In the Klimisch 2 study from Källqvist (2004) the growth inhibition of the test material (Oleic salt of triethanolamine) to the marine algae Skeletonema costatum was determined in a 72 h static GLP algae growth inhibition test. The test design was based on ISO 10253: "Marine algal growth inhibition test with Skeletonema costatum and Phaeodactylum tricornutum". Since the test substance is a UVCB substance of low water solubility the test was performed on water accommodated fractions (WAF) as recommended by OECD. The nominal loading rates were 0 (control), 100, 180, 320, 560 and 1000 mg test item/L. The WAF extraction was performed in the darkness in a room controlled at 21±1 °C. After 23 hours, the agitation was terminated and approximately one hour later, 200 mL of each WAF was drawn with a pipette, avoiding the settled material at the bottom of the flasks. Six control replicates and 3 replicates from each test solution were set up. Dose verification analysis was performed by TOC analysis of the control, 100 and 1000mg/L test solutions at the start of the test.

 

In order to determine the growth of the cultures, aliquots were counted by an electronic particle counter. The cell density was determined at 0, 24, 48 and 72 hours. The growth of the control cultures almost fulfilled the validity criteria from OECD 201 (2006). The deviation was observed for the section-by section growth rate. This was considered to be due to the high growth rate of the algae in all cultures and is considered to have no effects on the general outcome of the study.

 

Since no inhibition was observed at the highest loading tested, the loading causing 50% reduction of the average growth rate (E_rL₅₀) may be expressed as >1000 mg/L. No WAF loading caused a significant reduction of the growth rate, thus the no observable effect loading (NOEL) is >1000 mg/L.

 

This study is considered to be acceptable for the risk assessment despite minor shortcomings in the validity criteria.

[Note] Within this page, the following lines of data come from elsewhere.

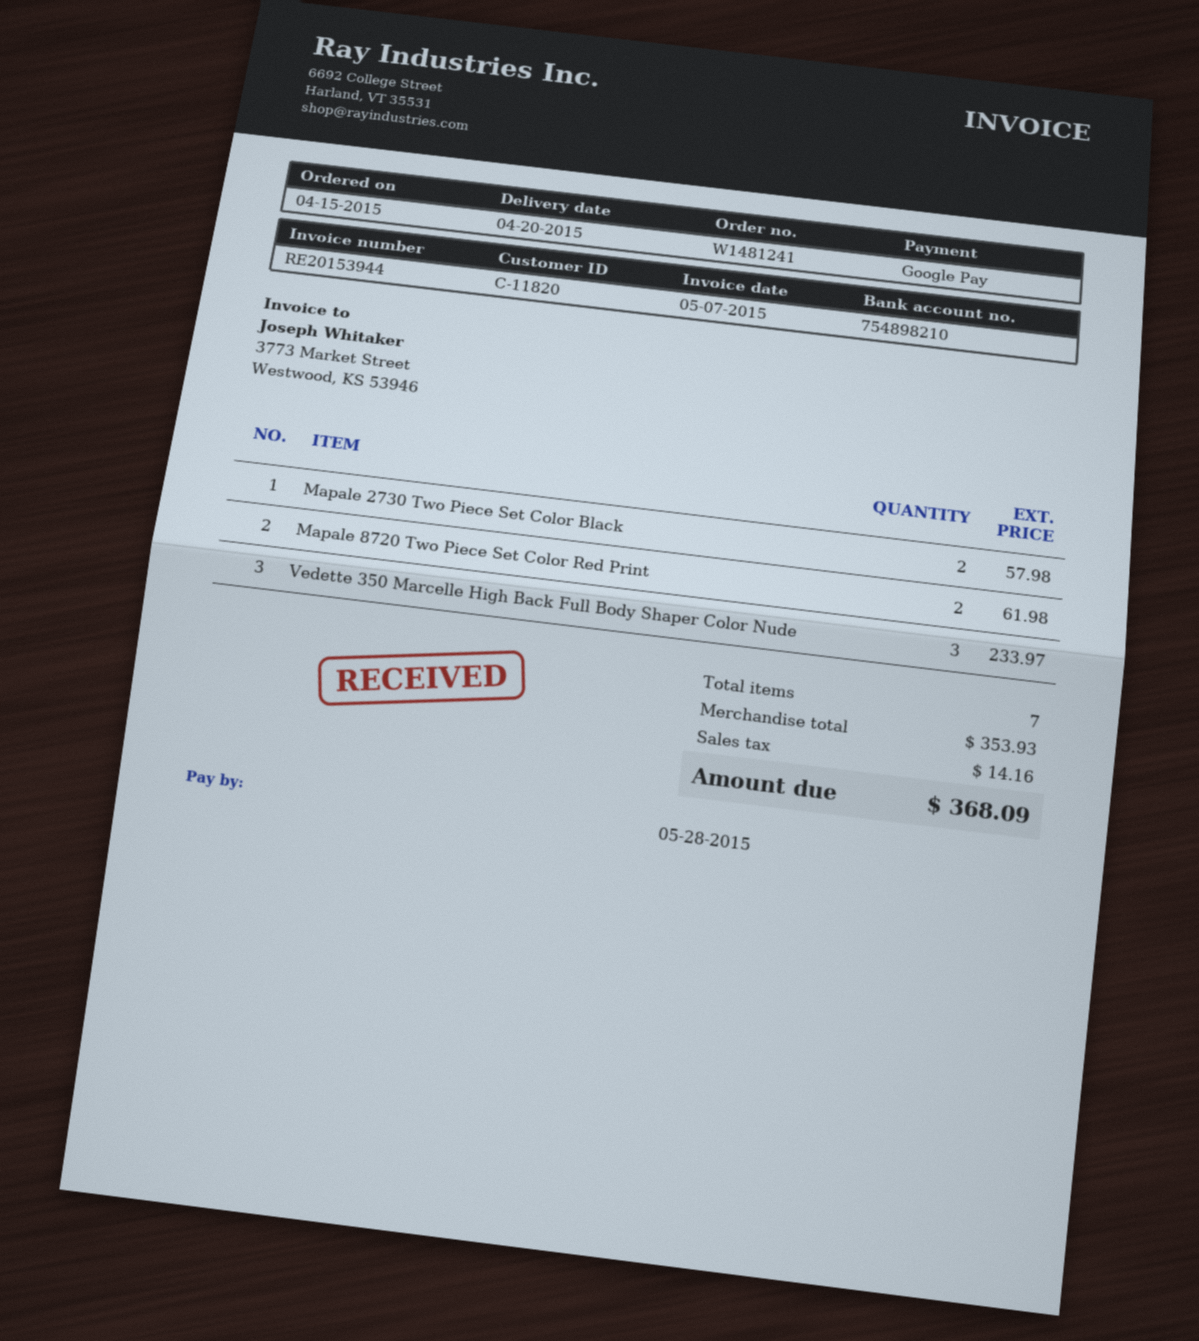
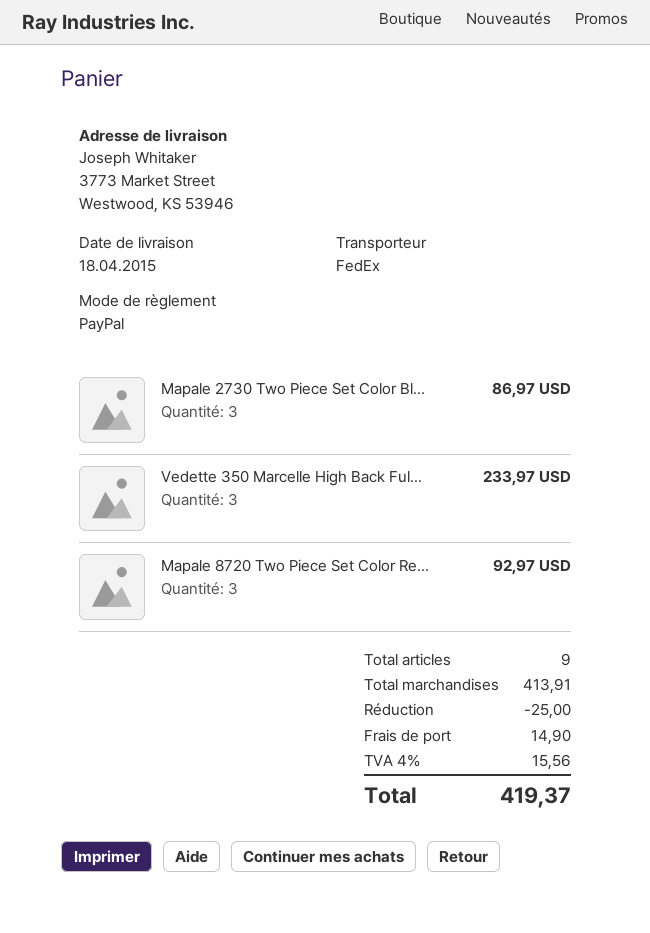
delivery date: 2015-04-20 -> 2015-04-18
payment method: Google Pay -> PayPal
Mapale 2730 Two Piece Set Color Black: 2 for 57.98 -> 3 for 86.97
Mapale 8720 Two Piece Set Color Red Print: 2 for 61.98 -> 3 for 92.97
total quantity: 7 -> 9
subtotal: 353.93 -> 413.91
discount: none -> 25.00
shipping: none -> 14.90
tax: 14.16 -> 15.56
total: 368.09 -> 419.37

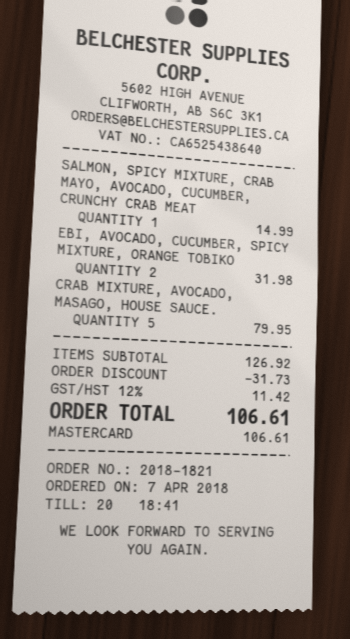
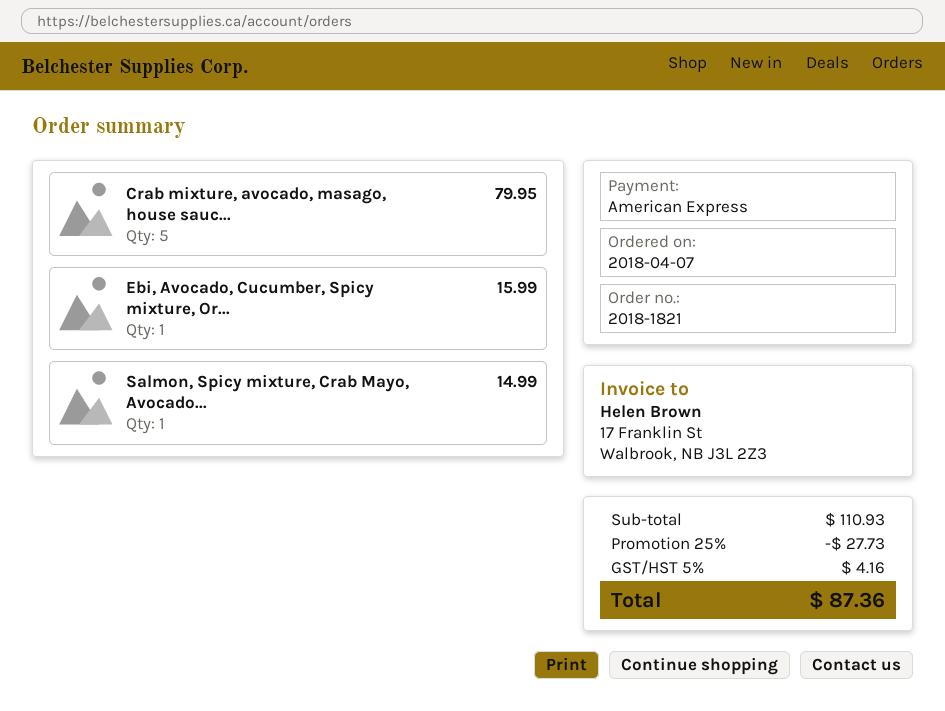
payment method: Mastercard -> American Express
EBI, AVOCADO, CUCUMBER, SPICY MIXTURE, ORANGE TOBIKO: 2 for 31.98 -> 1 for 15.99
subtotal: 126.92 -> 110.93
discount: 31.73 -> 27.73
tax: 12% = 11.42 -> 5% = 4.16
total: 106.61 -> 87.36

Description of key information

72h-NOELR: > 1000 mg/L

72h-ErL50: > 1000 mg/L

Key value for chemical safety assessment

EC50 for marine water algae:

1 000 mg/L

EC10 or NOEC for marine water algae:

1 000 mg/L

Additional information

In the Klimisch 2 study from Källqvist (2004) the growth inhibition of the test material (Oleic salt of triethanolamine) to the marine algae Skeletonema costatum was determined in a 72 h static GLP algae growth inhibition test. The test design was based on ISO 10253: "Marine algal growth inhibition test with Skeletonema costatum and Phaeodactylum tricornutum". Since the test substance is a UVCB substance of low water solubility the test was performed on water accommodated fractions (WAF) as recommended by OECD. The nominal loading rates were 0 (control), 100, 180, 320, 560 and 1000 mg test item/L. The WAF extraction was performed in the darkness in a room controlled at 21±1 °C. After 23 hours, the agitation was terminated and approximately one hour later, 200 mL of each WAF was drawn with a pipette, avoiding the settled material at the bottom of the flasks. Six control replicates and 3 replicates from each test solution were set up. Dose verification analysis was performed by TOC analysis of the control, 100 and 1000 mg/L test solutions at the start of the test.

 

In order to determine the growth of the cultures, aliquots were counted by an electronic particle counter. The cell density was determined at 0, 24, 48 and 72 hours. The growth of the control cultures almost fulfilled the validity criteria from OECD 201 (2006). The deviation was observed for the section-by section growth rate. This was considered to be due to the high growth rate of the algae in all cultures and is considered to have no effects on the general outcome of the study.

 

Since no inhibition was observed at the highest loading tested, the loading causing 50% reduction of the average growth rate (E_rL₅₀) may be expressed as >1000 mg/L. No WAF loading caused a significant reduction of the growth rate, thus the no observable effect loading (NOEL) is >1000 mg/L.

 

This study is considered to be acceptable for the risk assessment despite minor shortcomings in the validity criteria.